Excerpted records>
★ ★ ★ ★ ★ ★ ★

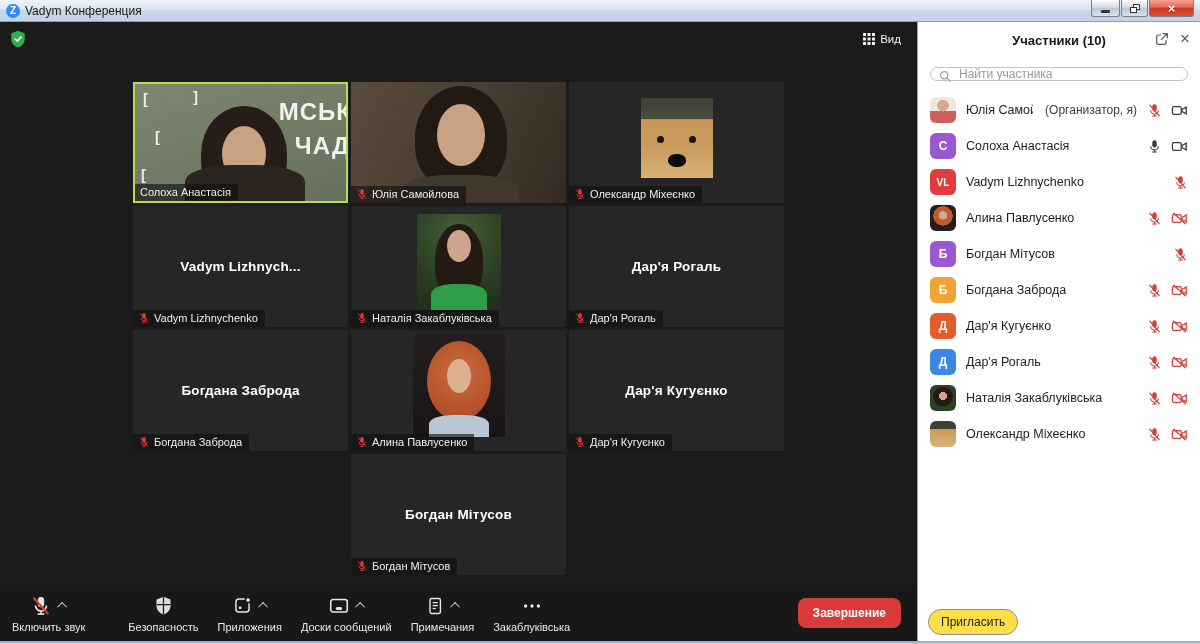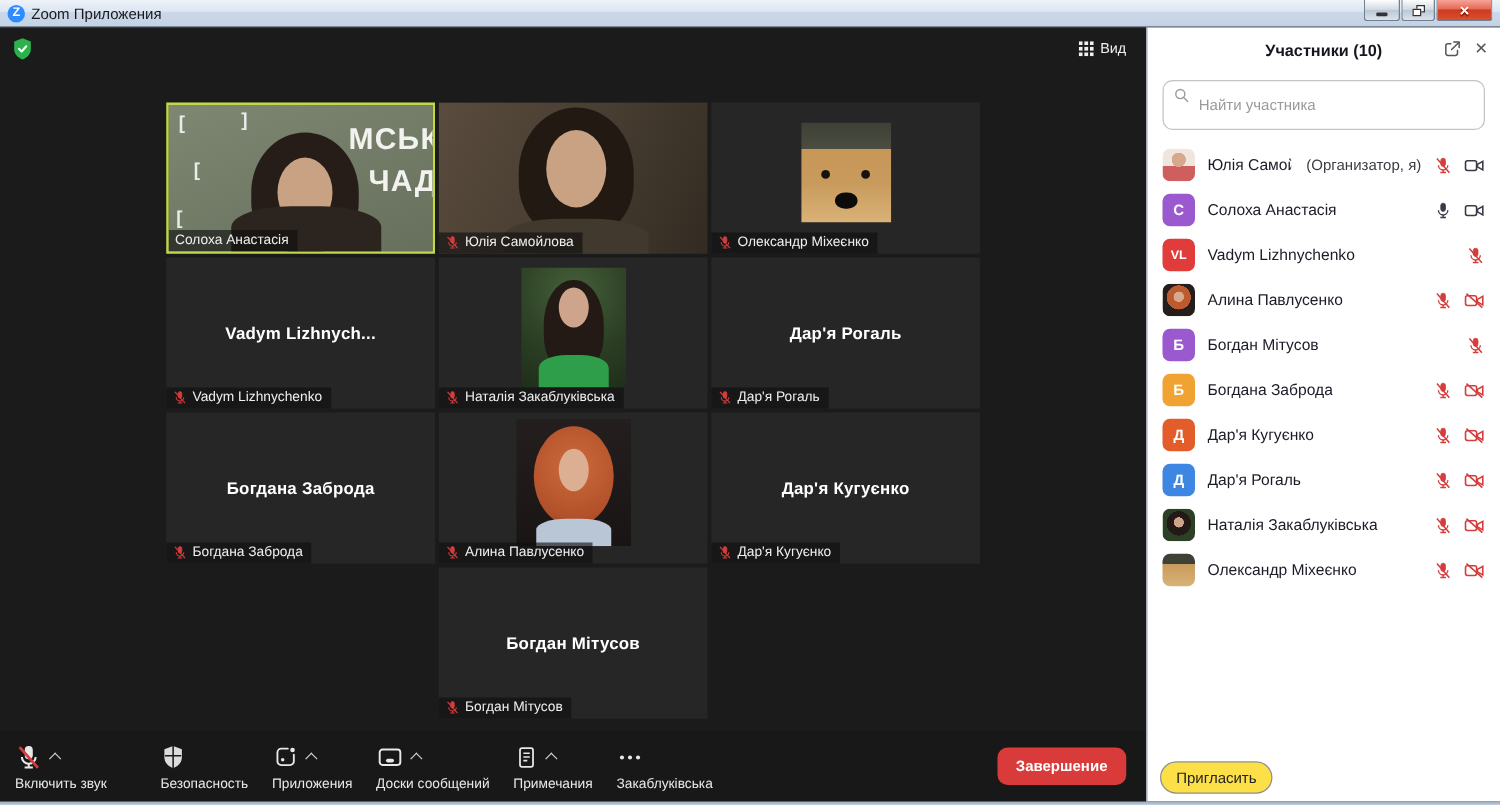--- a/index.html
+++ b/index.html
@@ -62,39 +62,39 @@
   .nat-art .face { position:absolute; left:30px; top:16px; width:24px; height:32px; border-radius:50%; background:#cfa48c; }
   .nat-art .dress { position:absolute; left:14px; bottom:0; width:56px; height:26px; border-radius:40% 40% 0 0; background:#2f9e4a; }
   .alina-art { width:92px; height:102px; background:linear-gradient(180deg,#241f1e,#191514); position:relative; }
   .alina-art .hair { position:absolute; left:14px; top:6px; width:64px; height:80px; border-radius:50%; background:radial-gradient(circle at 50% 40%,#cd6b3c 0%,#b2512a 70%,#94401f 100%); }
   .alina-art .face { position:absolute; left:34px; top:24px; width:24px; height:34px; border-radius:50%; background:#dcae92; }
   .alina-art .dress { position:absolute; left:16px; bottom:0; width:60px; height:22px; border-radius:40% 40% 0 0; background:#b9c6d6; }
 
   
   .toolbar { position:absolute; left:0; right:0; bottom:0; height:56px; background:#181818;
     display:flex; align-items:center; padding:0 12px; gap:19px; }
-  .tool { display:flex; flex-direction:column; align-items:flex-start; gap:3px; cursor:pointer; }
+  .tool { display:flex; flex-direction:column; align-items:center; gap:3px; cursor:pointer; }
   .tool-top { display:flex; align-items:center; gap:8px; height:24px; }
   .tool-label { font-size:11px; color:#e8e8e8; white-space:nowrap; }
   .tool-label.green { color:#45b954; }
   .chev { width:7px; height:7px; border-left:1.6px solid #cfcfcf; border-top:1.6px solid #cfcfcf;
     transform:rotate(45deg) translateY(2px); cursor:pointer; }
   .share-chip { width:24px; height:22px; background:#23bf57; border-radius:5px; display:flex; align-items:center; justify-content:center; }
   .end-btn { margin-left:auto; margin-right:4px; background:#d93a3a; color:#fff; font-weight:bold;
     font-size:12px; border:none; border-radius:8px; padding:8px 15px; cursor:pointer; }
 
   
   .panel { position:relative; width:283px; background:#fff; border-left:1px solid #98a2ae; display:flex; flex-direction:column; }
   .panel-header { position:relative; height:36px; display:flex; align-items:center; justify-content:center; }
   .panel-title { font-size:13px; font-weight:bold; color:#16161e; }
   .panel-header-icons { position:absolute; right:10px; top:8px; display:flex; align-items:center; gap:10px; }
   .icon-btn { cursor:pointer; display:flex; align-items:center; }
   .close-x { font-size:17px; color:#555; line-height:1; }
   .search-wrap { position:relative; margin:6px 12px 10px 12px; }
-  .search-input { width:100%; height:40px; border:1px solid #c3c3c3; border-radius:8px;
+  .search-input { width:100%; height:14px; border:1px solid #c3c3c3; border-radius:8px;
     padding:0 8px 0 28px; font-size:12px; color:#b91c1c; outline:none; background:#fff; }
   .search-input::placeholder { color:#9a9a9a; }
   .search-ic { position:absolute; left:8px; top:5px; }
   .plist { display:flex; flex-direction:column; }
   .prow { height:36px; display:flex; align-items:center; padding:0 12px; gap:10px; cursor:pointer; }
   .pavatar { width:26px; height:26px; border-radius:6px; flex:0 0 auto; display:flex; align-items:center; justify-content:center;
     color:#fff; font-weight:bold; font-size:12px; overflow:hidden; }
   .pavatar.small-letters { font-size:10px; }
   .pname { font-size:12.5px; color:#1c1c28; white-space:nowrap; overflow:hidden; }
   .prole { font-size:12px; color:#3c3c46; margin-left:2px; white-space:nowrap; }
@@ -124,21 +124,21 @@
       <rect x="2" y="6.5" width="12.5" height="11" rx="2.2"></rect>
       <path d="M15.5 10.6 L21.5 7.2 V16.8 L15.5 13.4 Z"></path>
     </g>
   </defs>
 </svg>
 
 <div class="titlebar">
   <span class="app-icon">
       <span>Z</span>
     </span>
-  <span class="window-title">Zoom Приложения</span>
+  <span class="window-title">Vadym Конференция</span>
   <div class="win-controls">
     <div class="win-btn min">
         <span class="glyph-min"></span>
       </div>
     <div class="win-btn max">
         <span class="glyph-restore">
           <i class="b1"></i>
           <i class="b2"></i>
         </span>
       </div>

★ ★ ★ ★ ★ ★ ★

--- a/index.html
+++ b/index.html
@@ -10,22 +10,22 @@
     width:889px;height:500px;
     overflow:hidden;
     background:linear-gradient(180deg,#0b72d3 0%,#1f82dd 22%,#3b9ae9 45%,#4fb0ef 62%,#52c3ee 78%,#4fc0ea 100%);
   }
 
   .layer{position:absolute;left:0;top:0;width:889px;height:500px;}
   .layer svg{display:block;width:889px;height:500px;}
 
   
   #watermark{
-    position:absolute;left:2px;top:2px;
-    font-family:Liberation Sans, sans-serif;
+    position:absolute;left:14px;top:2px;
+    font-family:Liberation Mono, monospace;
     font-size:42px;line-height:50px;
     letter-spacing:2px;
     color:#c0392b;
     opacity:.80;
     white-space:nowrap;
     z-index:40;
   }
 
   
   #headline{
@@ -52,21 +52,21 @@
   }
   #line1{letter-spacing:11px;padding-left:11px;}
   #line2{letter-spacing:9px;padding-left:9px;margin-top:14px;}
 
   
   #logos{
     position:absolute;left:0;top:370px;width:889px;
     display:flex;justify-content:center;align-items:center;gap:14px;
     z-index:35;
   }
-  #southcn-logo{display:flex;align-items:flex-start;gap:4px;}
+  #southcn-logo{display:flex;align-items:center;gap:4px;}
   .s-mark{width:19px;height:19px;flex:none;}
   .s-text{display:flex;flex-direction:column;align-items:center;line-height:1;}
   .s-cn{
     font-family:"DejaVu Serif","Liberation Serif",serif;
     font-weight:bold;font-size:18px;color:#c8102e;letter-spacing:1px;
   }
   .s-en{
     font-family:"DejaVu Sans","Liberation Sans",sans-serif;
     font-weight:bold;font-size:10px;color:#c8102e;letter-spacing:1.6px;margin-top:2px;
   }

★ ★ ★ ★ ★ ★ ★

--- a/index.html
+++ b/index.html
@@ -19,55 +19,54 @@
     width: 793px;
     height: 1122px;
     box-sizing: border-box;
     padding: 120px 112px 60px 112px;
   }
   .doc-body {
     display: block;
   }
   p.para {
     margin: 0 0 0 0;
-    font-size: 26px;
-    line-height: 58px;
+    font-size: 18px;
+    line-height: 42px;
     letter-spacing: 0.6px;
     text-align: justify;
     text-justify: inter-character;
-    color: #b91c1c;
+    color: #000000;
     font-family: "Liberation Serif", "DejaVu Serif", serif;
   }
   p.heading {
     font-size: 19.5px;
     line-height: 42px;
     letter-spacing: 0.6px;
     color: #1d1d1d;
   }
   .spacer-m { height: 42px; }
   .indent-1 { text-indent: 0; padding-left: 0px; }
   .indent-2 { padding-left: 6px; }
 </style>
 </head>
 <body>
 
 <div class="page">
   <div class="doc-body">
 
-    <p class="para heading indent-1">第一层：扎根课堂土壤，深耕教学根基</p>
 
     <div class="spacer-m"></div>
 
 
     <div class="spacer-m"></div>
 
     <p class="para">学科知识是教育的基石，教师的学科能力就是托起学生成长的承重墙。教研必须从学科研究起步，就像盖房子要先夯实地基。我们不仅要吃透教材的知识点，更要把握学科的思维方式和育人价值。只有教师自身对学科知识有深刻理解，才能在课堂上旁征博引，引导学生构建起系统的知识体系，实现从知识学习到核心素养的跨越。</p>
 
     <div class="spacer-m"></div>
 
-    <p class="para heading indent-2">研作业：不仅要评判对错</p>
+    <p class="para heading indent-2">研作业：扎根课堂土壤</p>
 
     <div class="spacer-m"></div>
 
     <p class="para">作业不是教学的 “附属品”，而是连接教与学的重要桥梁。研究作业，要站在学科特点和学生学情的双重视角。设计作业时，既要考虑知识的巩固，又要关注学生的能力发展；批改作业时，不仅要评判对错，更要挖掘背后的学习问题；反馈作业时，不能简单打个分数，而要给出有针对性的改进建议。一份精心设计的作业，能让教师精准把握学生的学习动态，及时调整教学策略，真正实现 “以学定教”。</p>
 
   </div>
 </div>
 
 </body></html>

★ ★ ★ ★ ★ ★ ★

Work order> Nothing but a number is asked for: how many lines of the records contain the word "right"?

Answer for this exercise> 3